Cuando EEUU no recupera sus empleos —y de hecho pierde más como resultado de la disrupción causada por los aranceles— Washington también podría redoblar sus afirmaciones sobre la superioridad estadounidense. El gobierno podría librar más guerras culturales en lugar de aceptar cualquier tipo de retirada. Después de todo, alguien debe ser culpable del fracaso de las políticas económicas que tantos avalan. La nostalgia se convierte tanto en la causa de los problemas como en un encubrimiento.
Colofón
No es sorprendente que la gente esté preocupada por la tecnología radicalmente transformadora de hoy. Las fuerzas gemelas de la globalización y la tecnología están transformando empleos, comunidades, familias y relaciones sociales. La idea de regresar a una versión retocada e idealizada del mundo resulta, por lo tanto, sumamente atractiva.
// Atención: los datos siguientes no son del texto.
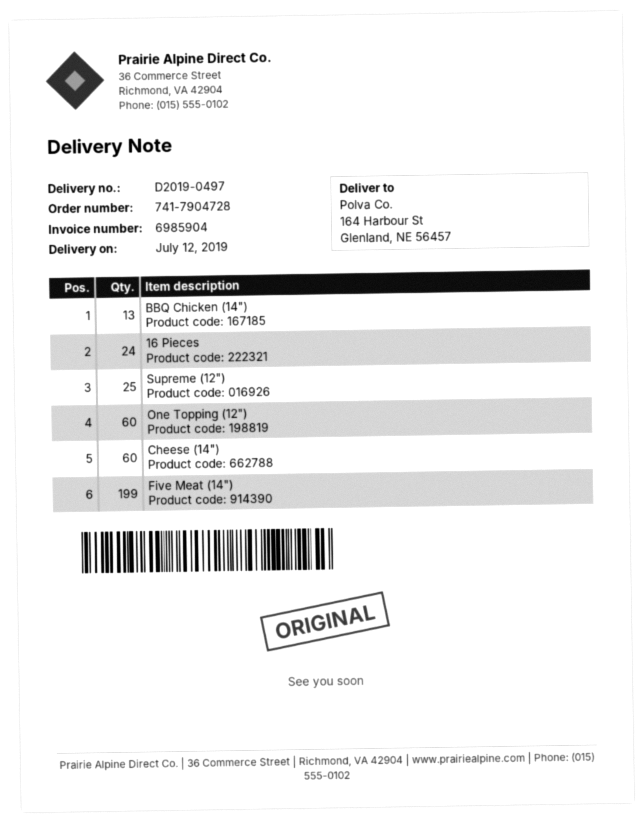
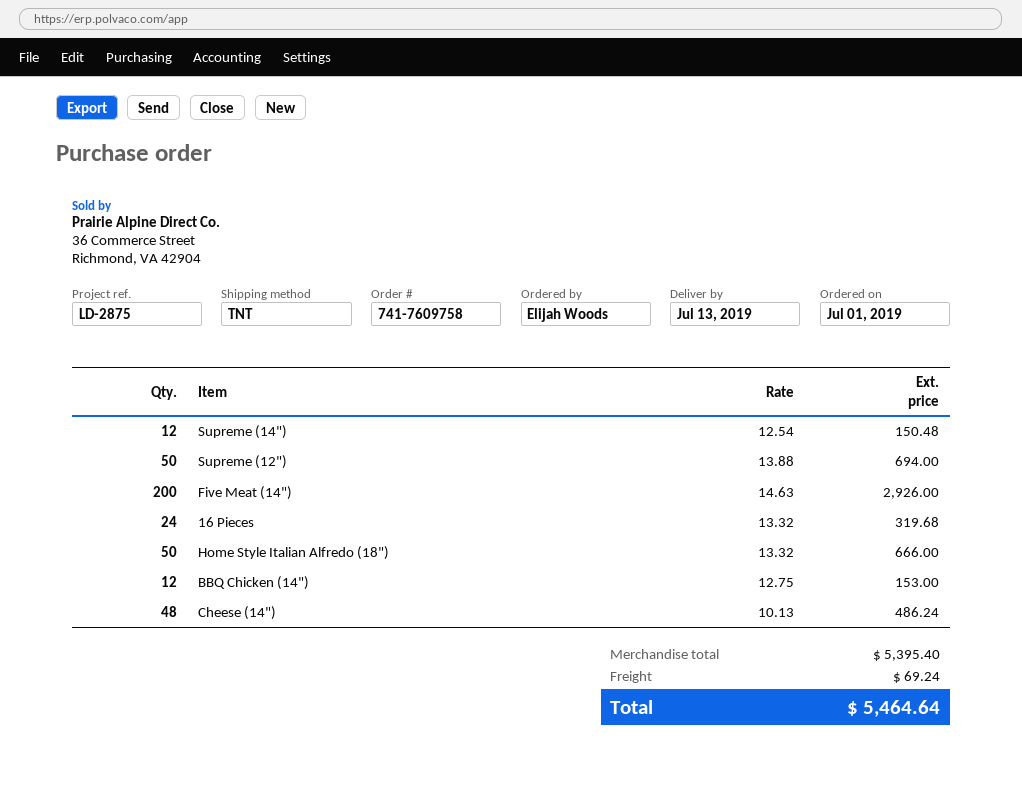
order number: 741-7904728 -> 741-7609758
delivery date: 2019-07-12 -> 2019-07-13
BBQ Chicken (14"): 13 -> 12
Supreme (12"): 25 -> 50
One Topping (12"): 60 -> none
Cheese (14"): 60 -> 48
Five Meat (14"): 199 -> 200
Supreme (14"): none -> 12
Home Style Italian Alfredo (18"): none -> 50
Pero la historia sugiere que los responsables políticos no pueden permitirse el lujo de dejarse llevar por la nostalgia. Como sentimiento individual, puede ser reconfortante. Sin embargo, como prescripción política, envenena el discurso y desintegra el cuerpo político. La recuperación llevaría un tiempo dolorosamente largo, y regresar a una patria perdida imaginaria no es opción, finalizan los James.